→ **EXERCISE REQUIREMENTS**
With the pictures left out, write out exactly the lines of the listing below that run from the line with "- Ruby on Rails" through the line with "repository for evaluating".

• • • • • • •

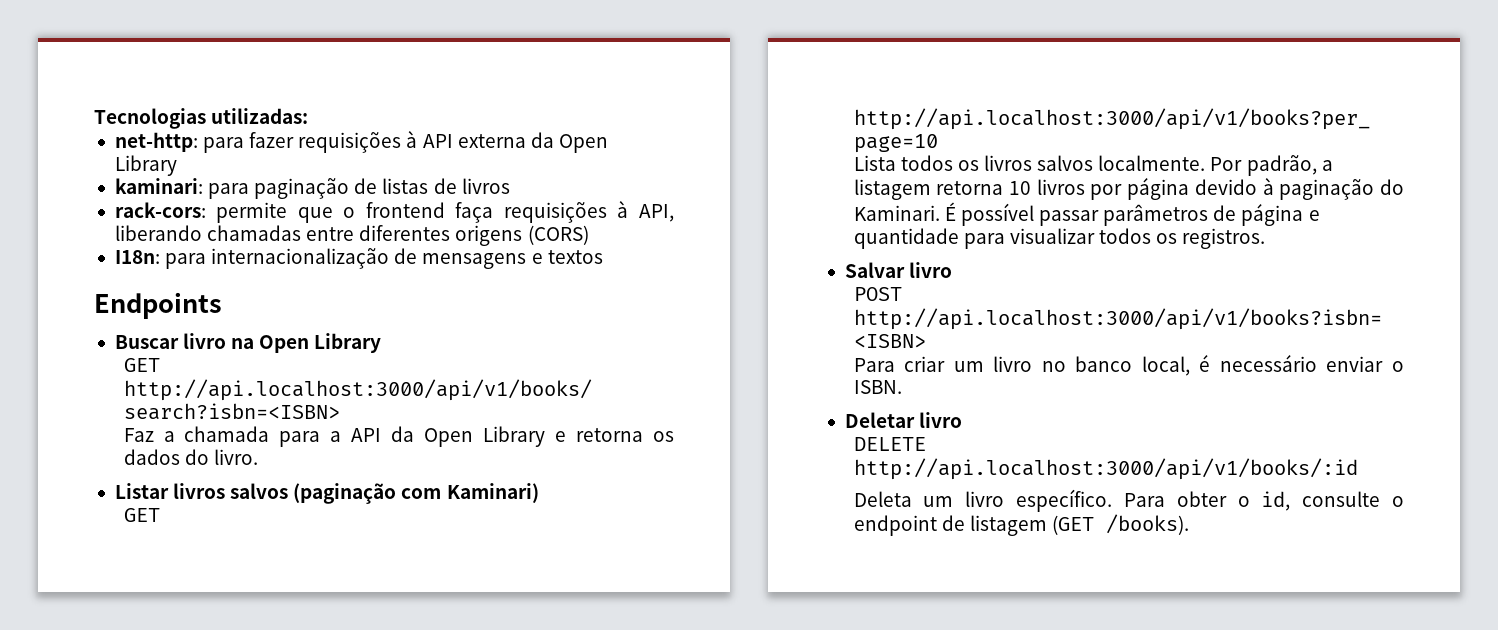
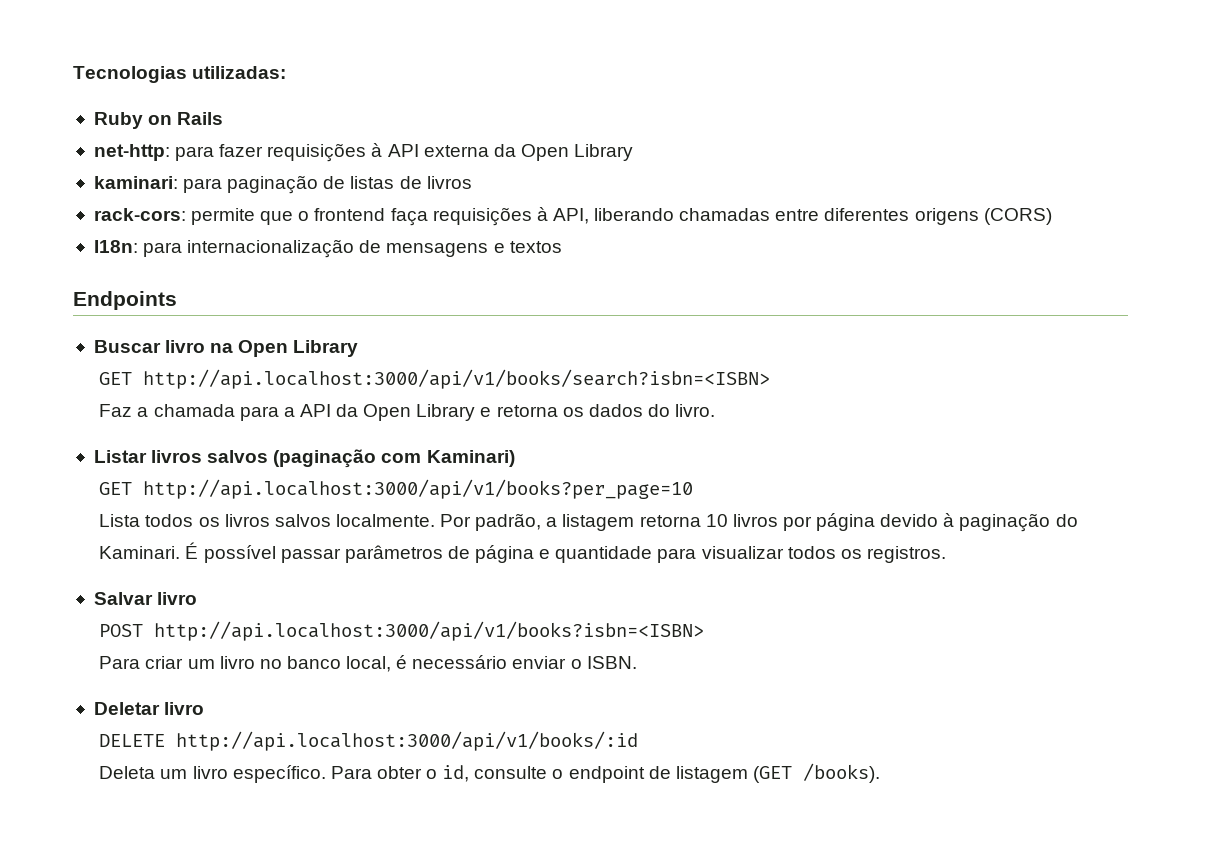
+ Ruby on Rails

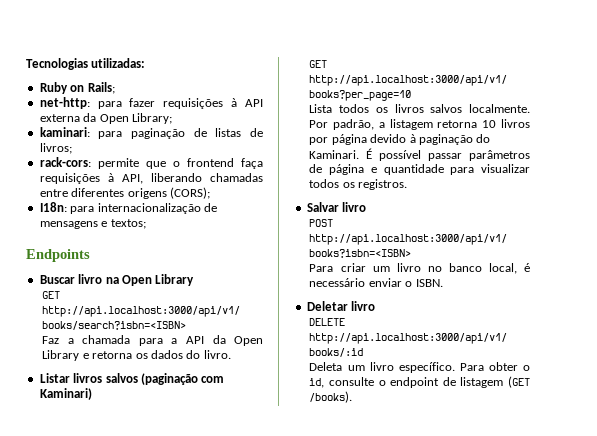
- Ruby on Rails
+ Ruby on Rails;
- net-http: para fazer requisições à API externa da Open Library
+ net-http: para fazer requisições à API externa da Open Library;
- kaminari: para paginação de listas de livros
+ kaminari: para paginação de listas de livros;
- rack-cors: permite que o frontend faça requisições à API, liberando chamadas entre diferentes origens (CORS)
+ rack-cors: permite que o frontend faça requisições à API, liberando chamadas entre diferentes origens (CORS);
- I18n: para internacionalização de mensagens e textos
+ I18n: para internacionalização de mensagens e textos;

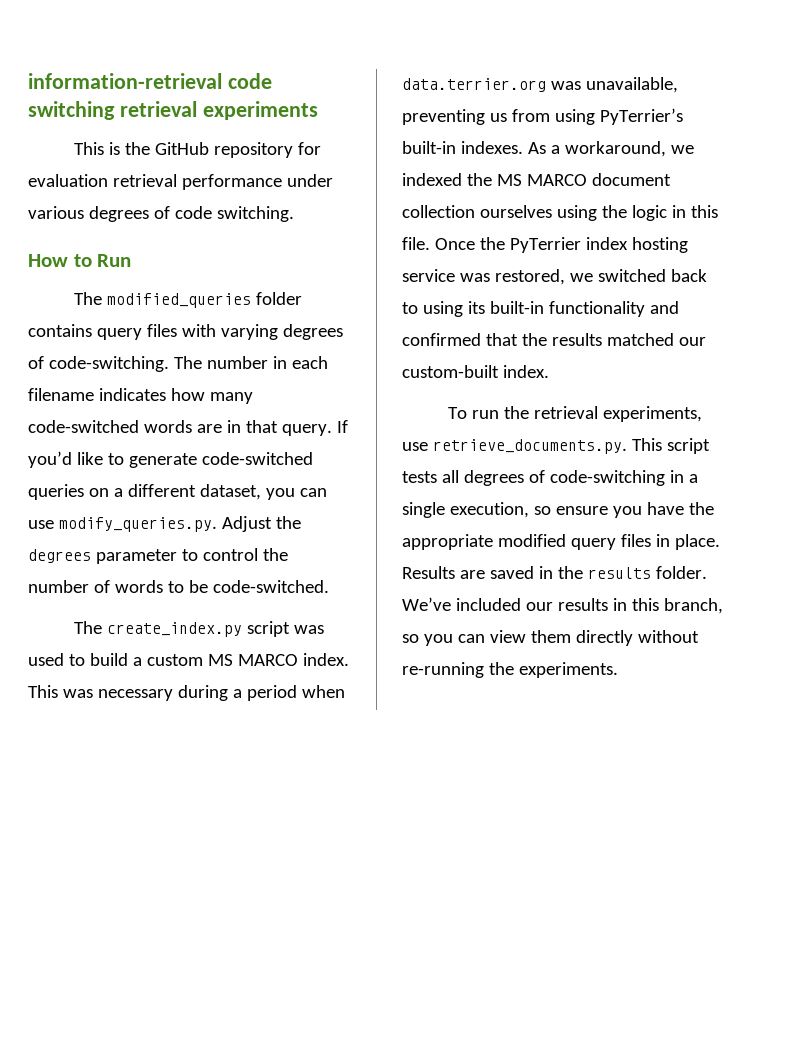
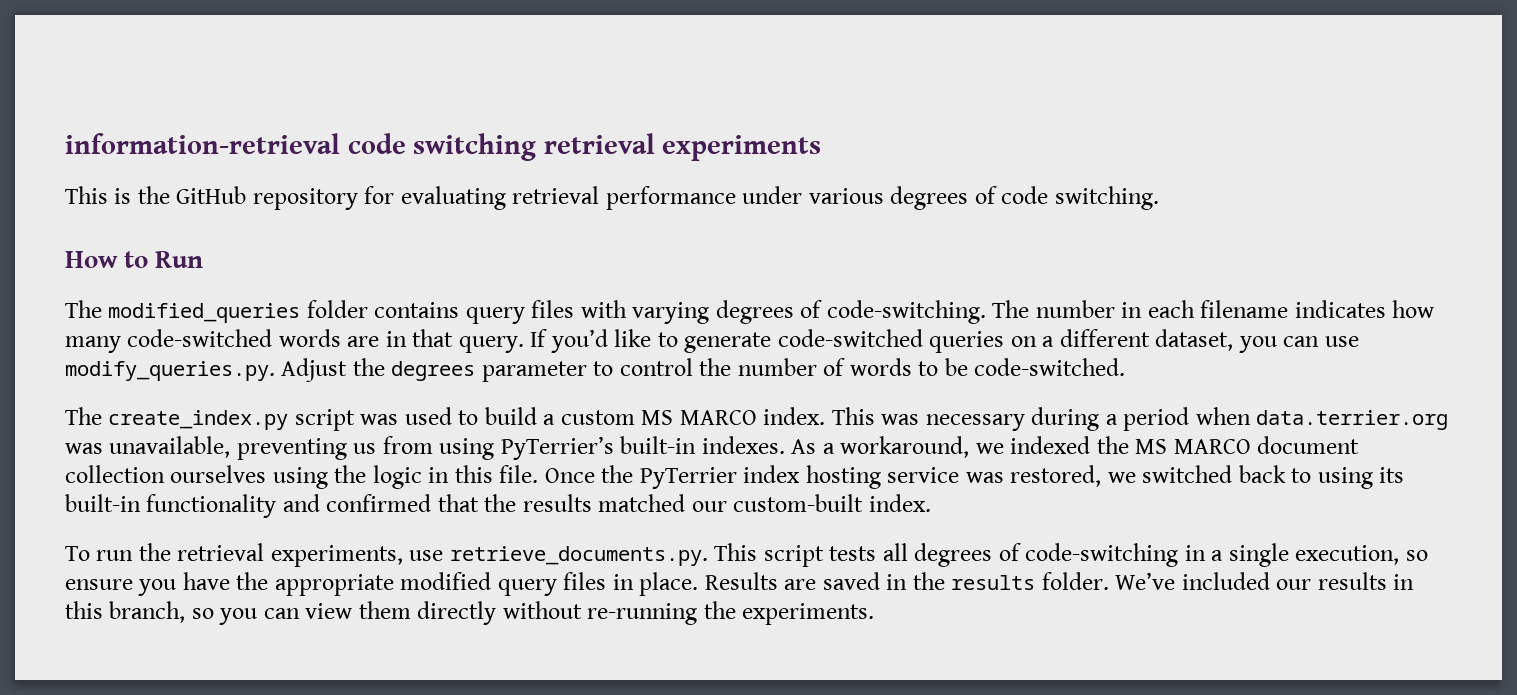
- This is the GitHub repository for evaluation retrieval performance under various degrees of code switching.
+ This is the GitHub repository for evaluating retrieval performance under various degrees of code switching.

• • • • • • •

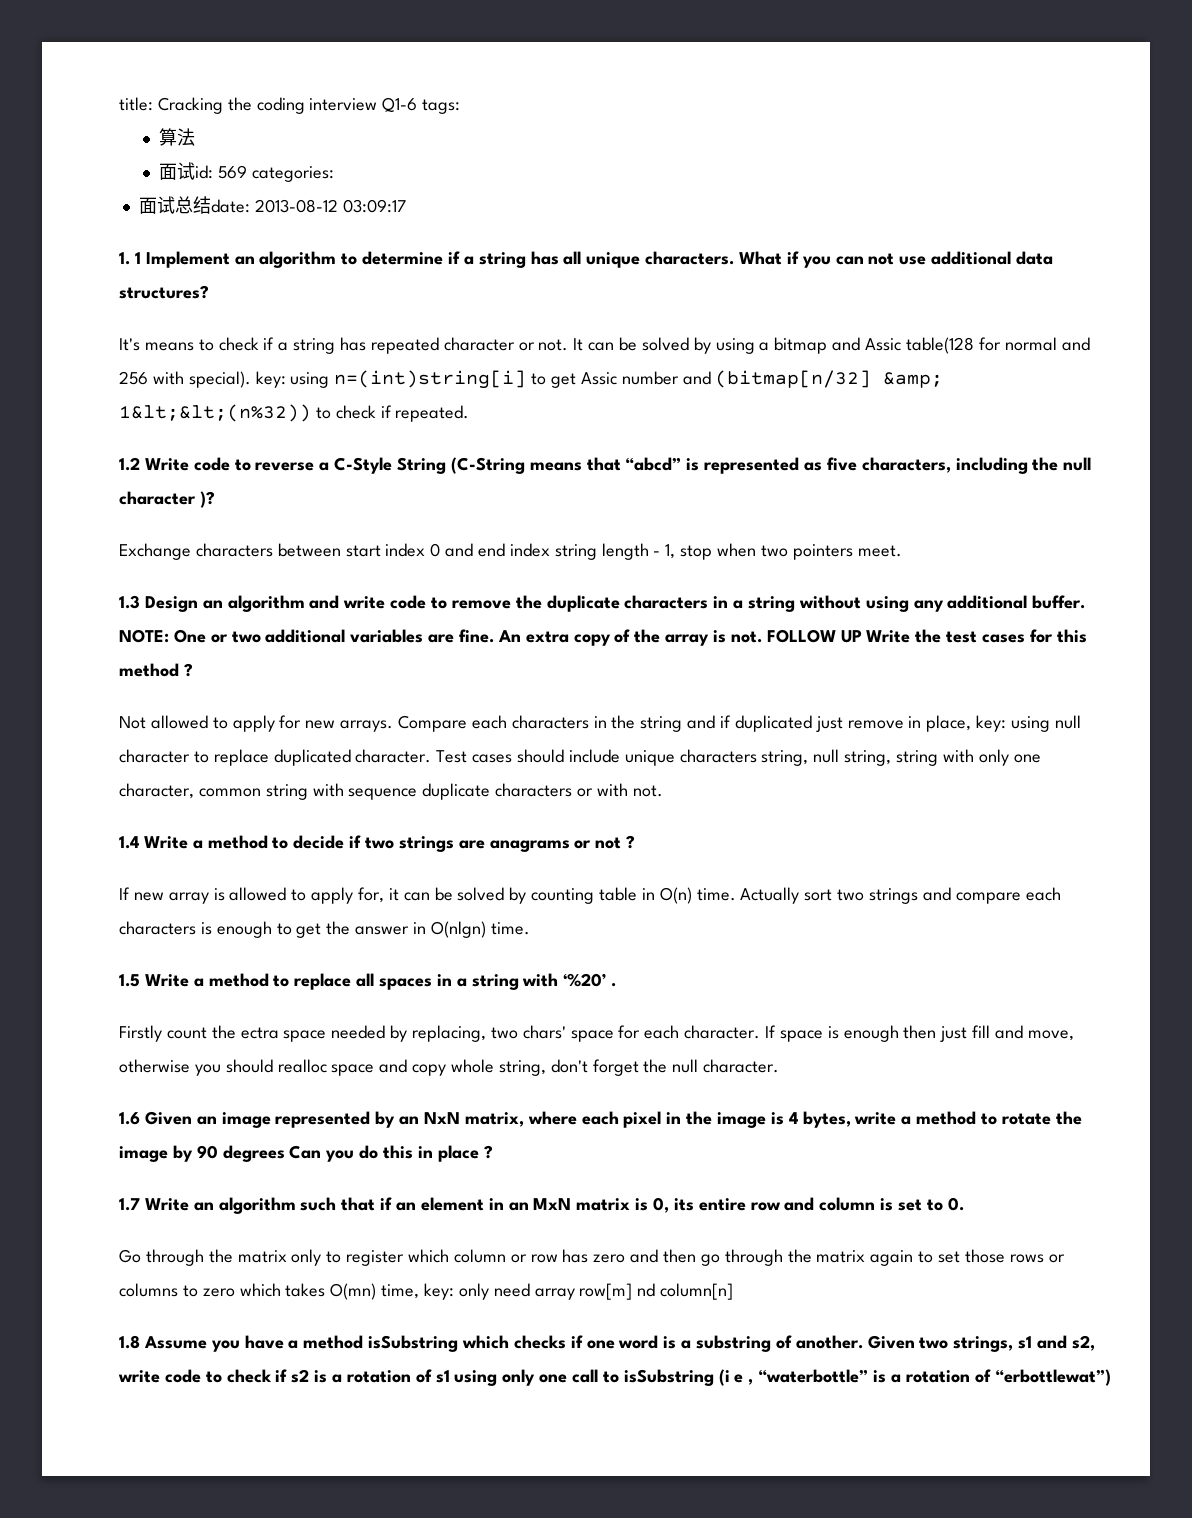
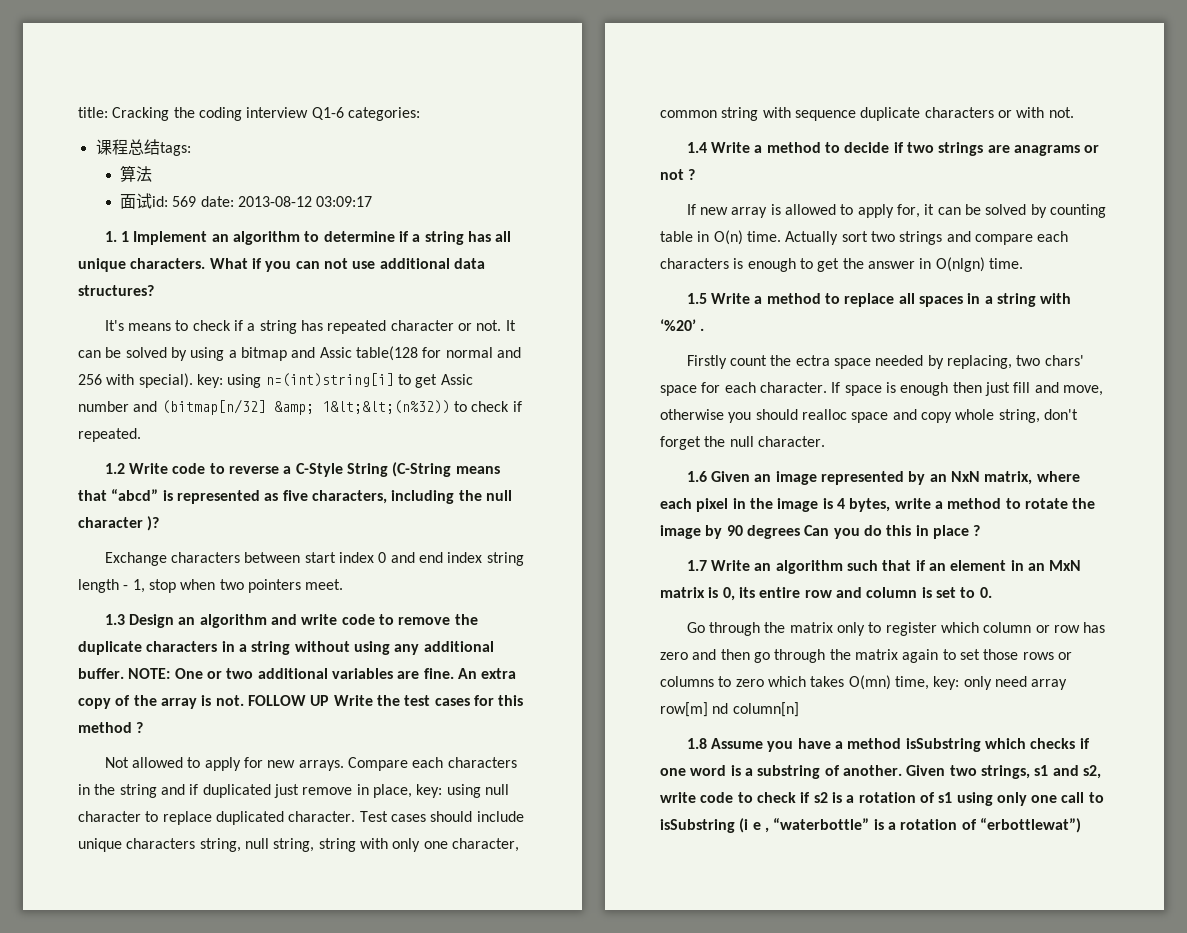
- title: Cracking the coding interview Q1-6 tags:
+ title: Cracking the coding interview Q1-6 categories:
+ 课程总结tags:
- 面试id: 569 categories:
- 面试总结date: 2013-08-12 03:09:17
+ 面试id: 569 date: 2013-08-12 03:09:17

• • • • • • •

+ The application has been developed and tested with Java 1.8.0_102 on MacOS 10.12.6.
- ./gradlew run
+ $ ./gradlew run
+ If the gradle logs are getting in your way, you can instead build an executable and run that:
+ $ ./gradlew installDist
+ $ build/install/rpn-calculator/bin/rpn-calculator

• • • • • • •

→ **WORKED SOLUTION**
- Ruby on Rails
+ Ruby on Rails;
- net-http: para fazer requisições à API externa da Open Library
+ net-http: para fazer requisições à API externa da Open Library;
- kaminari: para paginação de listas de livros
+ kaminari: para paginação de listas de livros;
- rack-cors: permite que o frontend faça requisições à API, liberando chamadas entre diferentes origens (CORS)
+ rack-cors: permite que o frontend faça requisições à API, liberando chamadas entre diferentes origens (CORS);
- I18n: para internacionalização de mensagens e textos
+ I18n: para internacionalização de mensagens e textos;

- This is the GitHub repository for evaluation retrieval performance under various degrees of code switching.
+ This is the GitHub repository for evaluating retrieval performance under various degrees of code switching.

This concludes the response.